Work item: Output the complete listing exactly, please, and keep the pictures out of it.

START Records provided

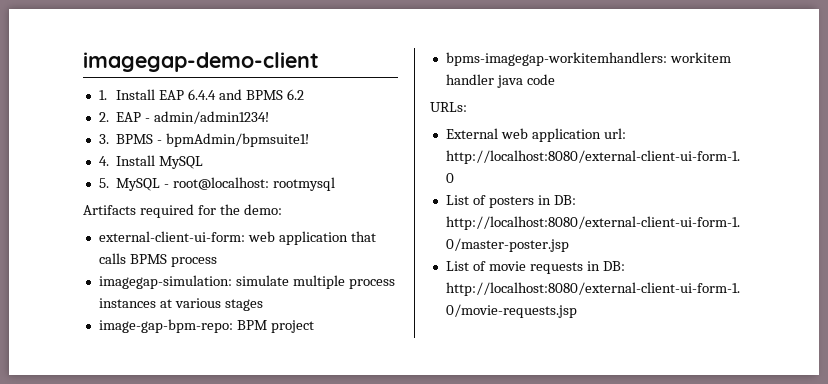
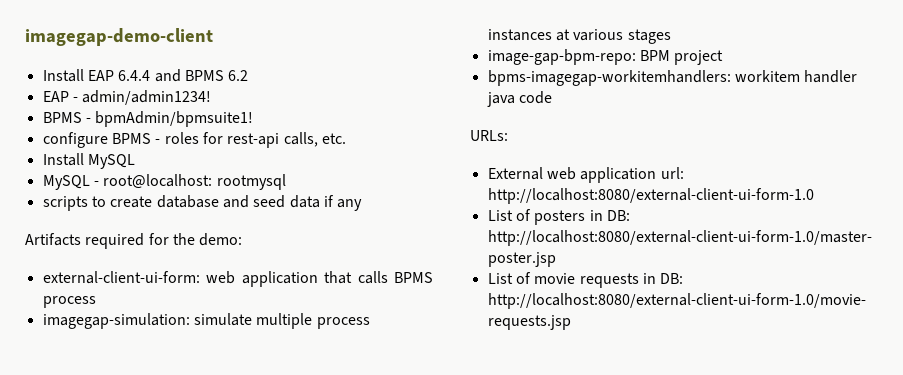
- 1. Install EAP 6.4.4 and BPMS 6.2
+ Install EAP 6.4.4 and BPMS 6.2
- 2. EAP - admin/admin1234!
+ EAP - admin/admin1234!
- 3. BPMS - bpmAdmin/bpmsuite1!
+ BPMS - bpmAdmin/bpmsuite1!
- 4. Install MySQL
+ configure BPMS - roles for rest-api calls, etc.
+ Install MySQL
- 5. MySQL - root@localhost: rootmysql
+ MySQL - root@localhost: rootmysql
+ scripts to create database and seed data if any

END Records provided

Response to this task:
- 1. Install EAP 6.4.4 and BPMS 6.2
+ Install EAP 6.4.4 and BPMS 6.2
- 2. EAP - admin/admin1234!
+ EAP - admin/admin1234!
- 3. BPMS - bpmAdmin/bpmsuite1!
+ BPMS - bpmAdmin/bpmsuite1!
- 4. Install MySQL
+ configure BPMS - roles for rest-api calls, etc.
+ Install MySQL
- 5. MySQL - root@localhost: rootmysql
+ MySQL - root@localhost: rootmysql
+ scripts to create database and seed data if any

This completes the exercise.